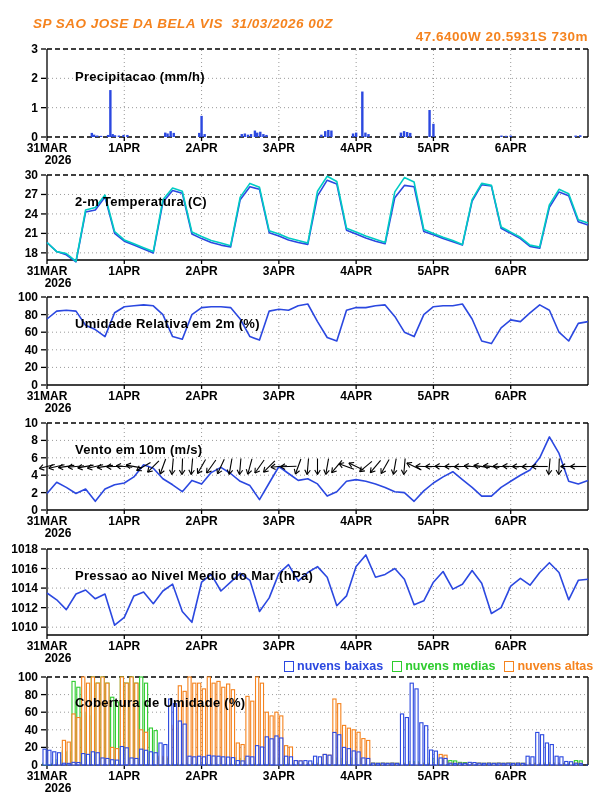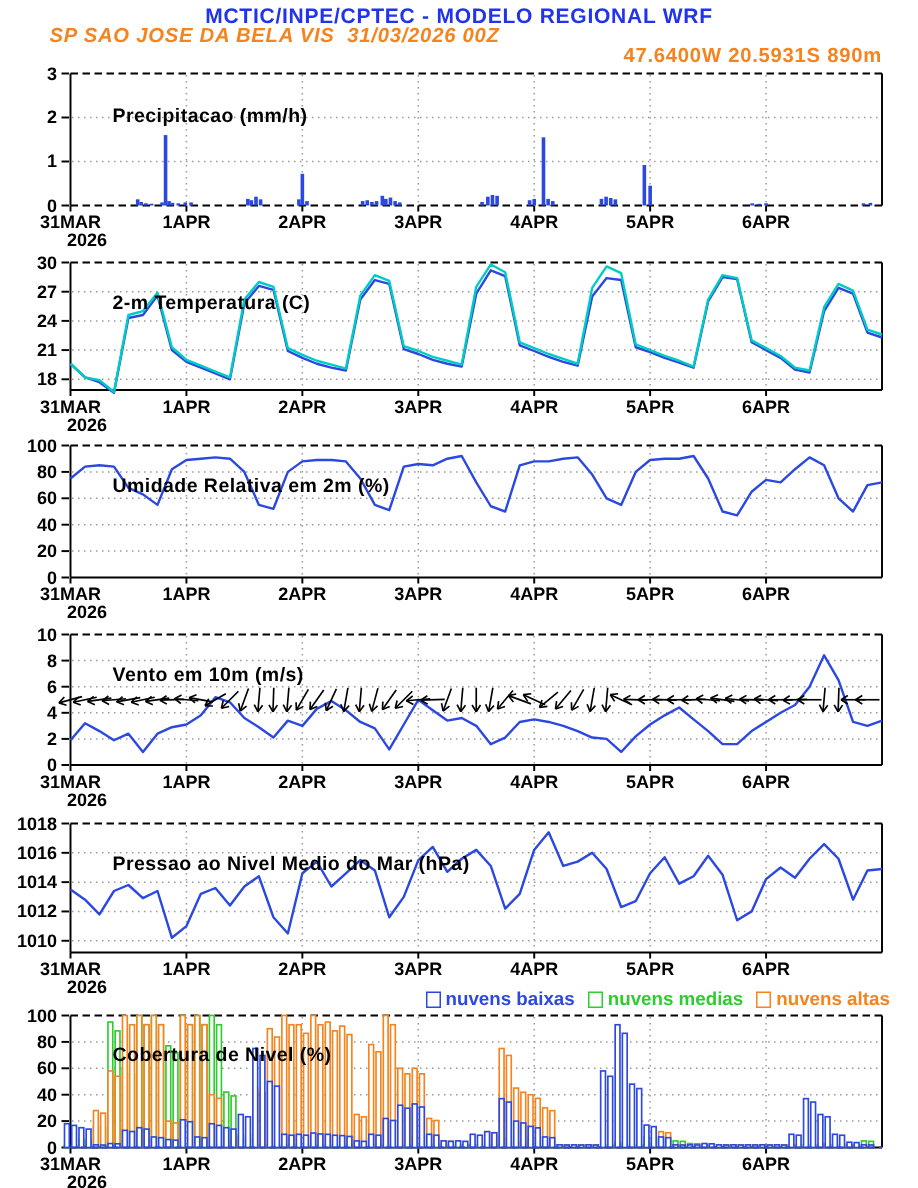--- a/index.html
+++ b/index.html
@@ -939,7 +939,6 @@
       </g>
     </svg>
 
-  <div class="ov hdr1" style="color: rgb(34, 51, 238);">MCTIC/INPE/CPTEC - MODELO REGIONAL WRF</div>
   <div class="ov hdr2" style="color: rgb(245, 131, 30);">SP SAO JOSE DA BELA VIS  31/03/2026 00Z</div>
   <div class="ov coords" style="color: rgb(245, 131, 30);">47.6400W 20.5931S 890m</div>
 

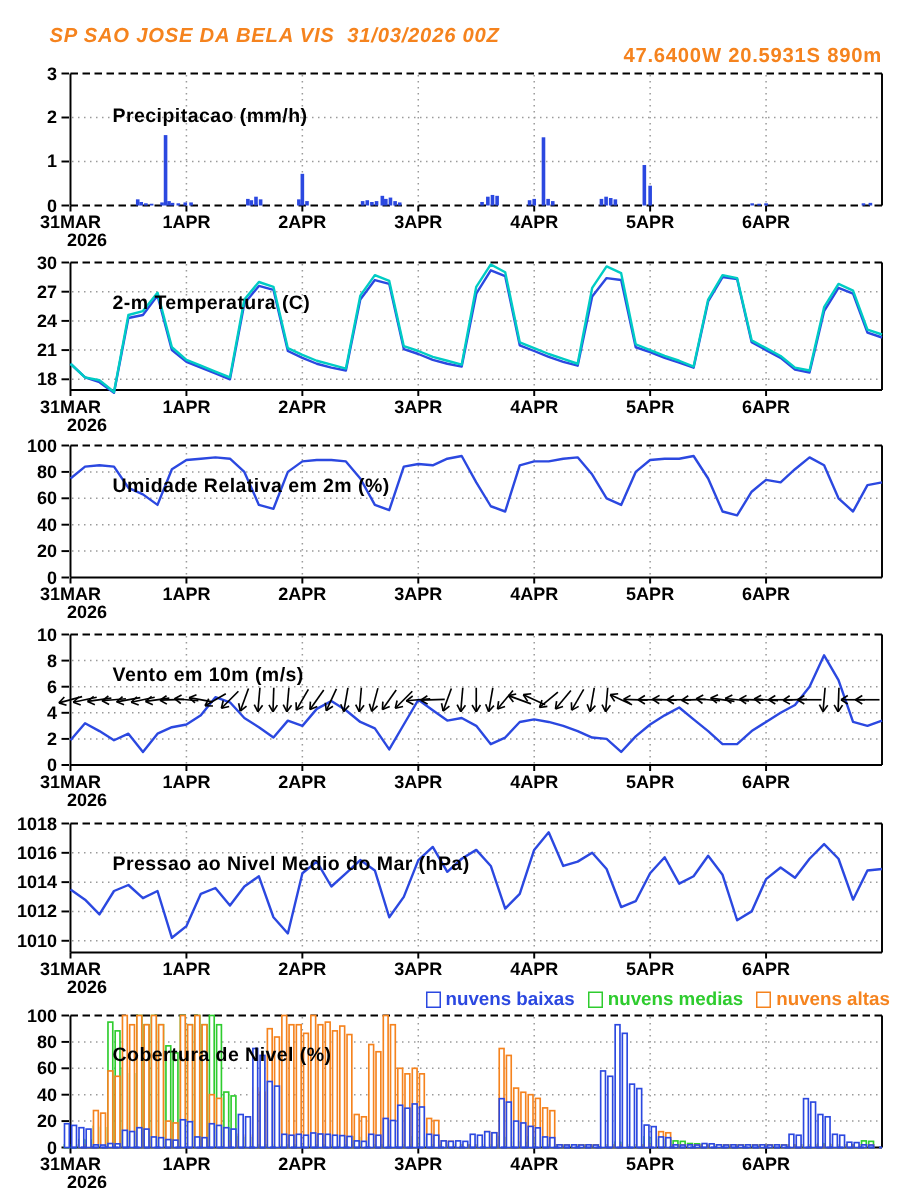--- a/index.html
+++ b/index.html
@@ -940,7 +940,7 @@
     </svg>
 
   <div class="ov hdr2" style="color: rgb(245, 131, 30);">SP SAO JOSE DA BELA VIS  31/03/2026 00Z</div>
-  <div class="ov coords" style="color: rgb(245, 131, 30);">47.6400W 20.5931S 890m</div>
+  <div class="ov coords" style="color: rgb(245, 131, 30);">47.6400W 20.5931S 730m</div>
 
   <div class="ov ptitle" style="left:75px;top:34px">Precipitacao (mm/h)</div>
   <div class="ov ptitle" style="left:75px;top:159px">2-m Temperatura (C)</div>

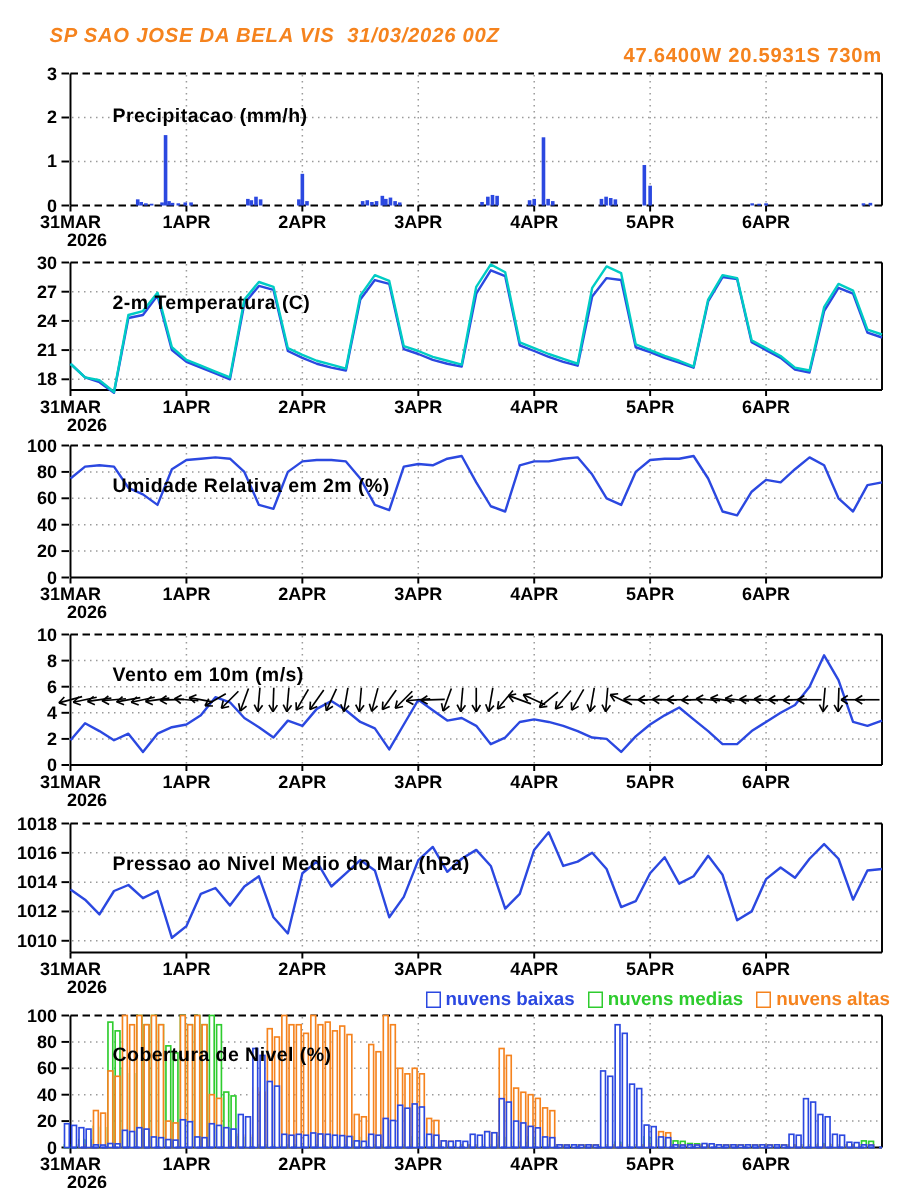--- a/index.html
+++ b/index.html
@@ -947,7 +947,7 @@
   <div class="ov ptitle" style="left:75px;top:281px">Umidade Relativa em 2m (%)</div>
   <div class="ov ptitle" style="left:75px;top:407px">Vento em 10m (m/s)</div>
   <div class="ov ptitle" style="left:75px;top:533px">Pressao ao Nivel Medio do Mar (hPa)</div>
-  <div class="ov ptitle" style="left:75px;top:660px">Cobertura de Nivel (%)</div>
+  <div class="ov ptitle" style="left:75px;top:660px">Cobertura de Umidade (%)</div>
 
   <div class="legend" style="left:246px;top:659px">
     <span class="item">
-------
== Requirement ==
Every line above holding the string "Cobertura" should be listed.

== Exercise solution ==
-  <div class="ov ptitle" style="left:75px;top:660px">Cobertura de Nivel (%)</div>
+  <div class="ov ptitle" style="left:75px;top:660px">Cobertura de Umidade (%)</div>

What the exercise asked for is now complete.